Goal of the exercise: Please give the entries again in full and exactly, without any picture.

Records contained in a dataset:
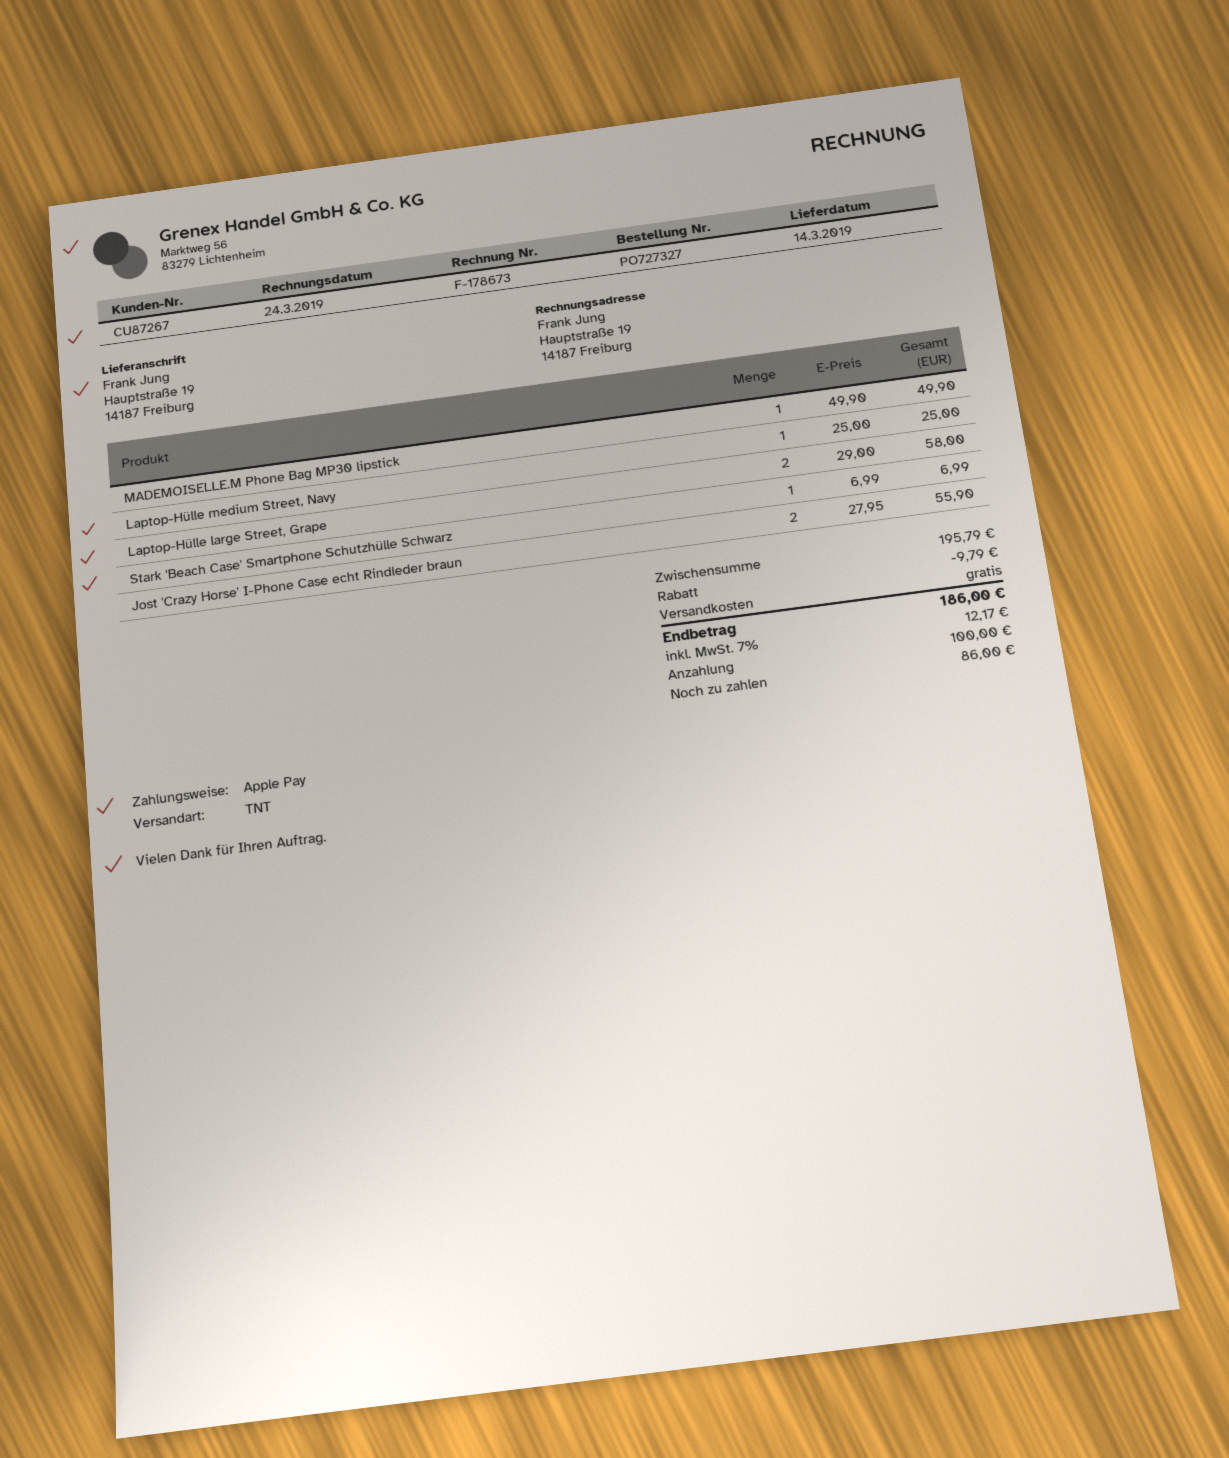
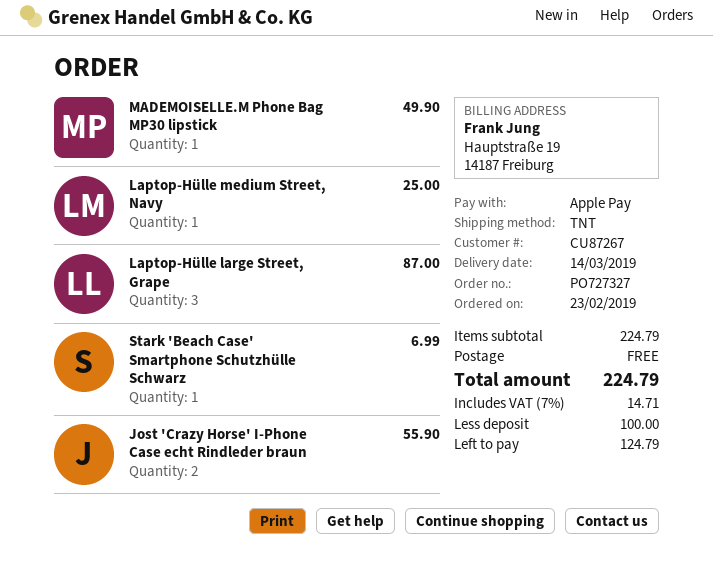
Laptop-Hülle large Street, Grape: 2 for 58.00 -> 3 for 87.00
subtotal: 195.79 -> 224.79
discount: 9.79 -> none
tax: 7% = 12.17 -> 7% = 14.71
total: 186.00 -> 224.79
balance: 86.00 -> 124.79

Expected output:
Laptop-Hülle large Street, Grape: 2 for 58.00 -> 3 for 87.00
subtotal: 195.79 -> 224.79
discount: 9.79 -> none
tax: 7% = 12.17 -> 7% = 14.71
total: 186.00 -> 224.79
balance: 86.00 -> 124.79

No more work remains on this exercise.